The problem - Tally how many lines in the data hold the word "position", and give the result with no other text.

Exercise data -

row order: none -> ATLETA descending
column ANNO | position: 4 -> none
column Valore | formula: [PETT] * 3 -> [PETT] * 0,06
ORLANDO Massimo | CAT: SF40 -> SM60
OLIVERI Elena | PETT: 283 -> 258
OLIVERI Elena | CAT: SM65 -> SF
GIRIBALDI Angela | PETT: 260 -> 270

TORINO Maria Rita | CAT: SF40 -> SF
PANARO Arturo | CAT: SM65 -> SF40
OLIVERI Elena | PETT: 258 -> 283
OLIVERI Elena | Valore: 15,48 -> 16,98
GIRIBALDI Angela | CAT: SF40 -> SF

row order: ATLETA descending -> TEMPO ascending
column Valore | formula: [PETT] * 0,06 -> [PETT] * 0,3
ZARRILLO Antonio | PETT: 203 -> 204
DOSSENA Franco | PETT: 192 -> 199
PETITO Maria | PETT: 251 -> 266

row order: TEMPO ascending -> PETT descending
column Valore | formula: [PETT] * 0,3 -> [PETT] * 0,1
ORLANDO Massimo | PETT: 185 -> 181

* * *

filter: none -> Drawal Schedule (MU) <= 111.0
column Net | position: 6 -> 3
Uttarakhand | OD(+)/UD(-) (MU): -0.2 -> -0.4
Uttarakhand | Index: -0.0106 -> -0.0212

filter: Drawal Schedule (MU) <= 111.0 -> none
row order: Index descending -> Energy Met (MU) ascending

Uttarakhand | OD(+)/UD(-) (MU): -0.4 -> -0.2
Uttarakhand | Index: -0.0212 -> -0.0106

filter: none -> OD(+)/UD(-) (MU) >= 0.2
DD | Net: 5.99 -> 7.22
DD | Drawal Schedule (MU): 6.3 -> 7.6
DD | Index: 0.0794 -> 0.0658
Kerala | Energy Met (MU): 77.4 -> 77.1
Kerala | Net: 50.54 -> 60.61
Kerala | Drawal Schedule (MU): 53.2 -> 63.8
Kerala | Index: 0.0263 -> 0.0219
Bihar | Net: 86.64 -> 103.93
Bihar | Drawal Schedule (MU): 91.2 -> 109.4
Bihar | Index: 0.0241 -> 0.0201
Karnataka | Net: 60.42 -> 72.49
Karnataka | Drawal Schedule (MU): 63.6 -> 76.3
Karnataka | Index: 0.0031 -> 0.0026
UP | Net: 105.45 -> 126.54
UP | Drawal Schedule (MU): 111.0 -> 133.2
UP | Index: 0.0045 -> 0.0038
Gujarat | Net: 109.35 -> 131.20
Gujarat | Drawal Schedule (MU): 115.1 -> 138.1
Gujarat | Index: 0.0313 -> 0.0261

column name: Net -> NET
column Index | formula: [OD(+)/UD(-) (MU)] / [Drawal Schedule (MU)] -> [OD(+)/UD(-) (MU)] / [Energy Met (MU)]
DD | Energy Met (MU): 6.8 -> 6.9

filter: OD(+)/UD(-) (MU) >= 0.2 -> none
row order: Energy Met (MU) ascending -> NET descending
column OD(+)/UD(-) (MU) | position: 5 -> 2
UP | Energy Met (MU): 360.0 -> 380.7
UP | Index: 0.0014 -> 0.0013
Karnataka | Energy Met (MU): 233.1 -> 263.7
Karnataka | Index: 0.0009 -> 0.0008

* * *

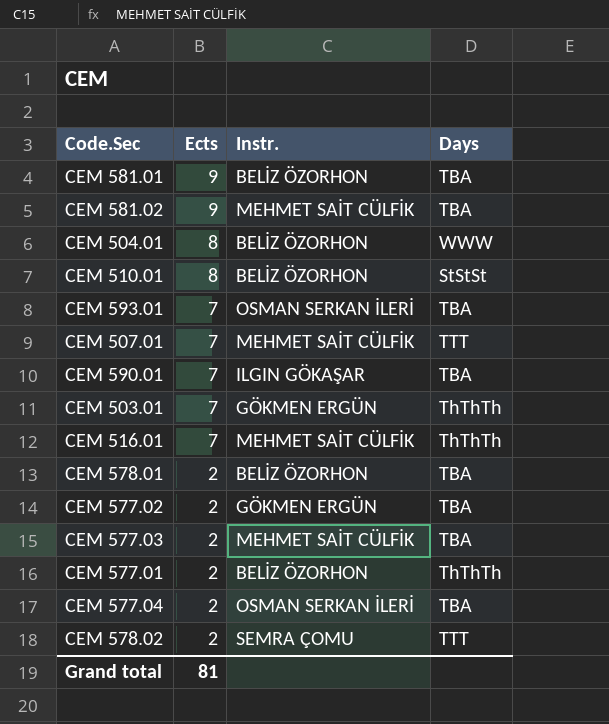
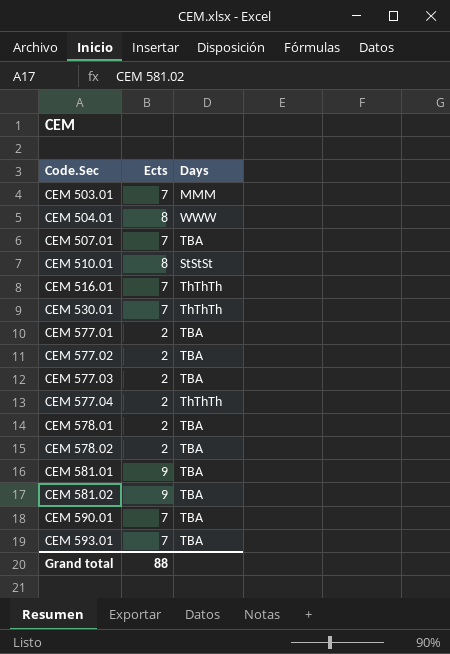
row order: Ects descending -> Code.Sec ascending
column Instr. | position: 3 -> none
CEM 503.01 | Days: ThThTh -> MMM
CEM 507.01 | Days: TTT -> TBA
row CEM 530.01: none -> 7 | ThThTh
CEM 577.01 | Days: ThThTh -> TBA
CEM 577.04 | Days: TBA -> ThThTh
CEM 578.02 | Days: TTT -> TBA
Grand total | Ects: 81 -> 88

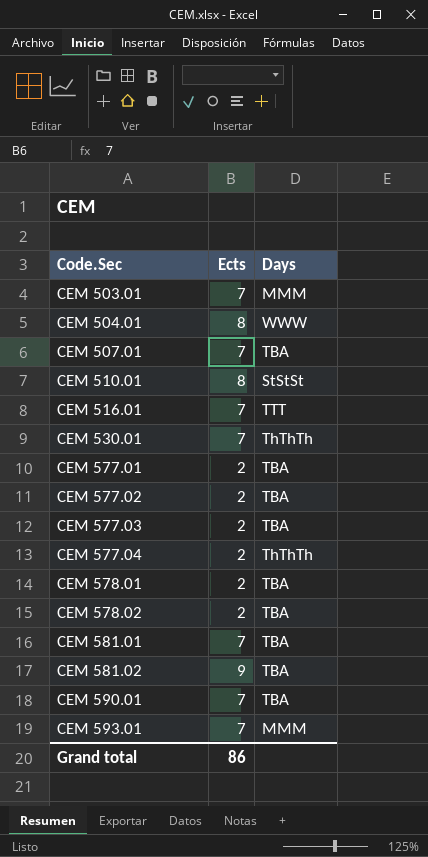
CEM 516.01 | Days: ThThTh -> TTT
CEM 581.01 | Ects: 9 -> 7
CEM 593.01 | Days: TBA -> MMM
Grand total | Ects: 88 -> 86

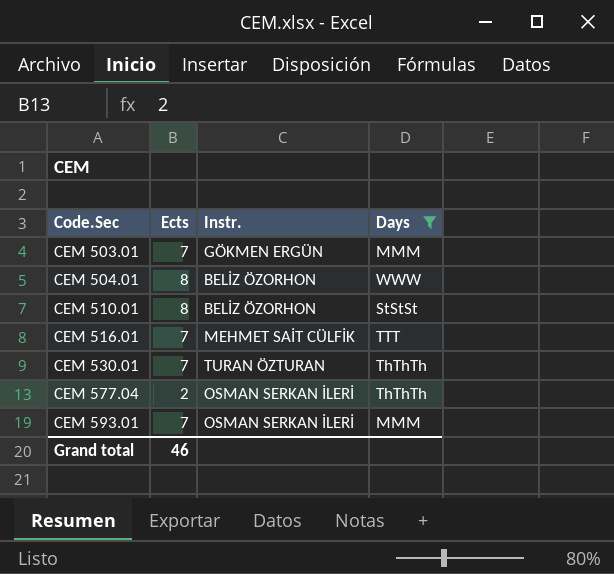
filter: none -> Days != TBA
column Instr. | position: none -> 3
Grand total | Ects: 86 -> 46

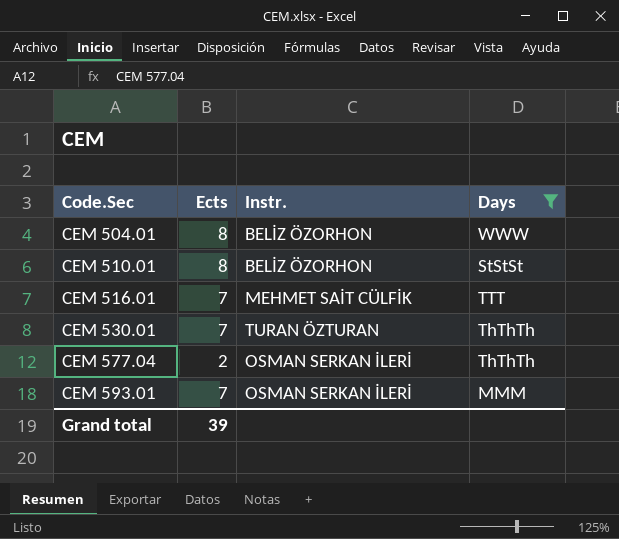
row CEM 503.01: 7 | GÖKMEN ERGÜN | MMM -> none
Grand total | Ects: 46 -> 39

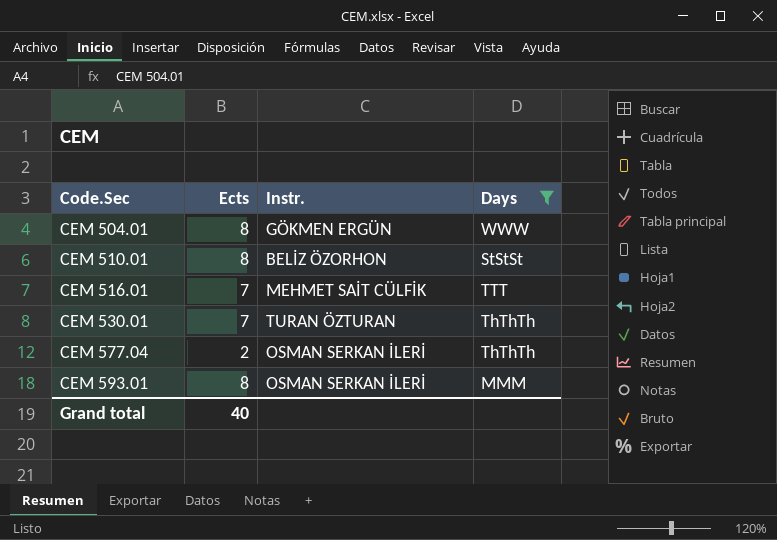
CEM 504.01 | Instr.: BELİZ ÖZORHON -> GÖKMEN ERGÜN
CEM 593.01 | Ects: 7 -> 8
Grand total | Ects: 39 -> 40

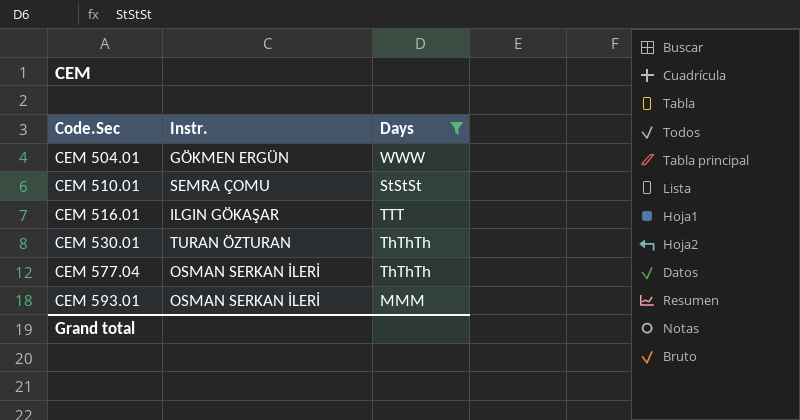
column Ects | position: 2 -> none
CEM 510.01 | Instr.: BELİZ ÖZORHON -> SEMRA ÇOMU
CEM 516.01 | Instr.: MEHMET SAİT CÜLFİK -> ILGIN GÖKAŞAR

Response to this exercise - 6